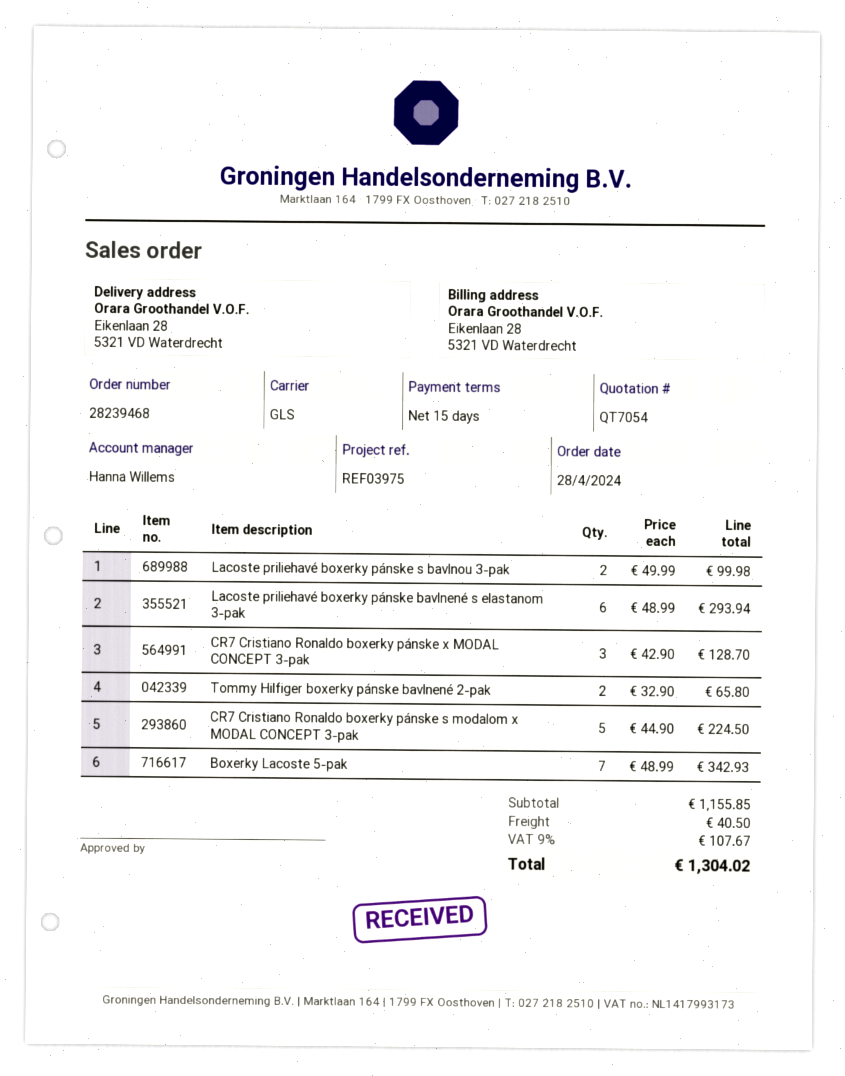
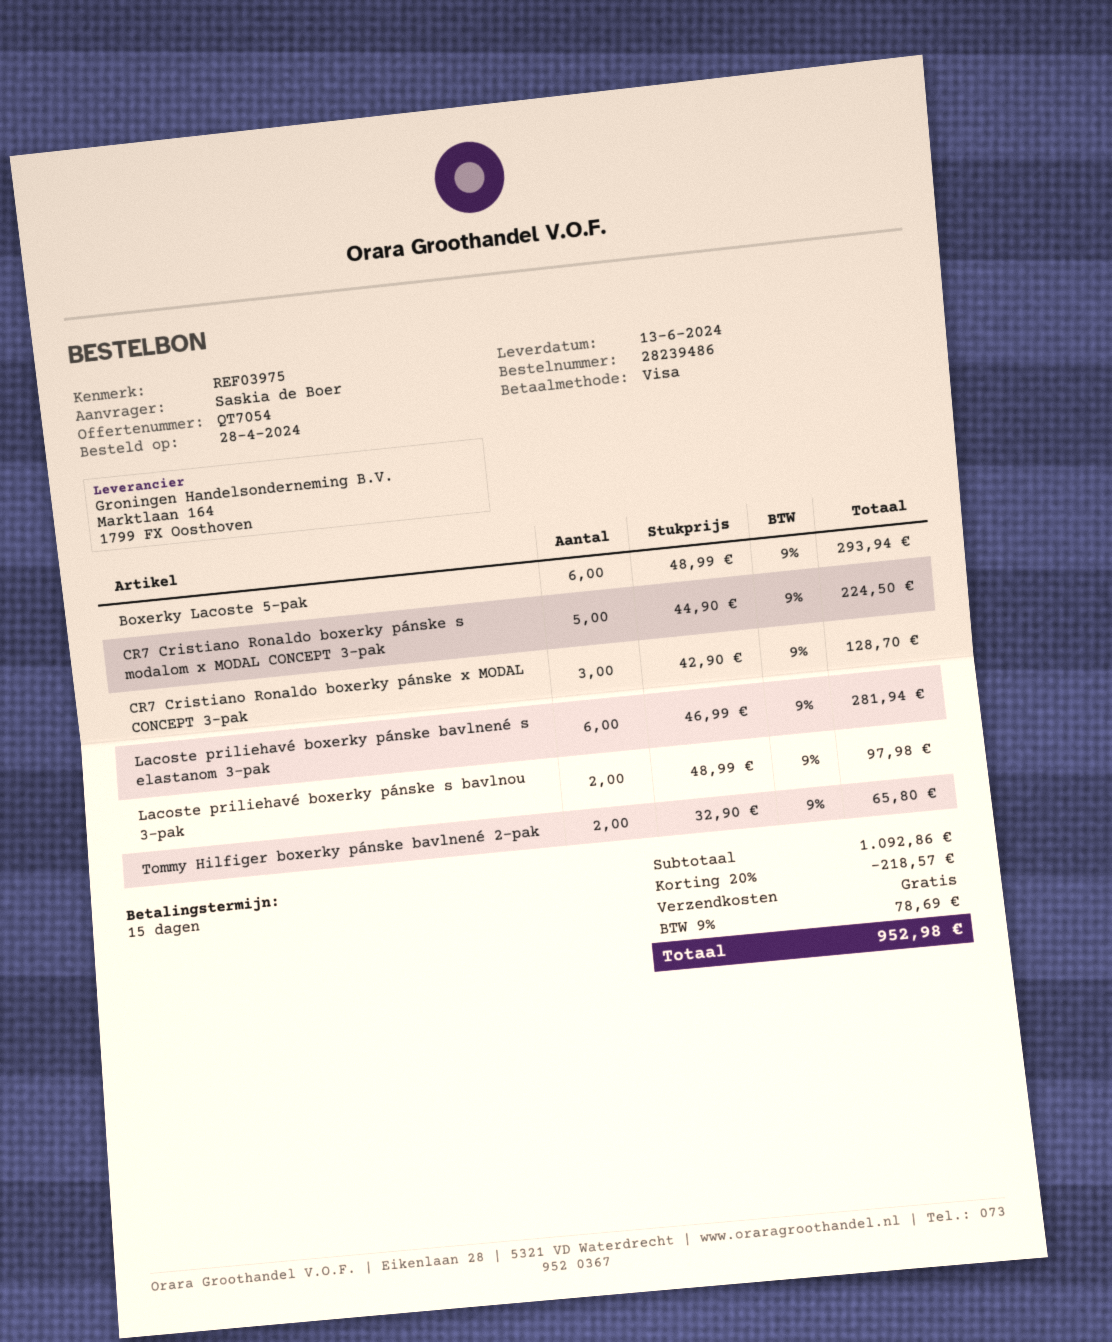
order number: 28239468 -> 28239486
Lacoste priliehavé boxerky pánske s bavlnou 3-pak: 2 x 49.99 = 99.98 -> 2 x 48.99 = 97.98
Lacoste priliehavé boxerky pánske bavlnené s elastanom 3-pak: 6 x 48.99 = 293.94 -> 6 x 46.99 = 281.94
Boxerky Lacoste 5-pak: 7 x 48.99 = 342.93 -> 6 x 48.99 = 293.94
subtotal: 1155.85 -> 1092.86
discount: none -> 20% = 218.57
shipping: 40.50 -> 0.00
tax: 9% = 107.67 -> 9% = 78.69
total: 1304.02 -> 952.98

────────────────

**Task requirements**
Only the lines from the one with "discount: none -> 20% = 218.57" through the final line above belong in the answer, each retyped exactly.

**Result**
discount: none -> 20% = 218.57
shipping: 40.50 -> 0.00
tax: 9% = 107.67 -> 9% = 78.69
total: 1304.02 -> 952.98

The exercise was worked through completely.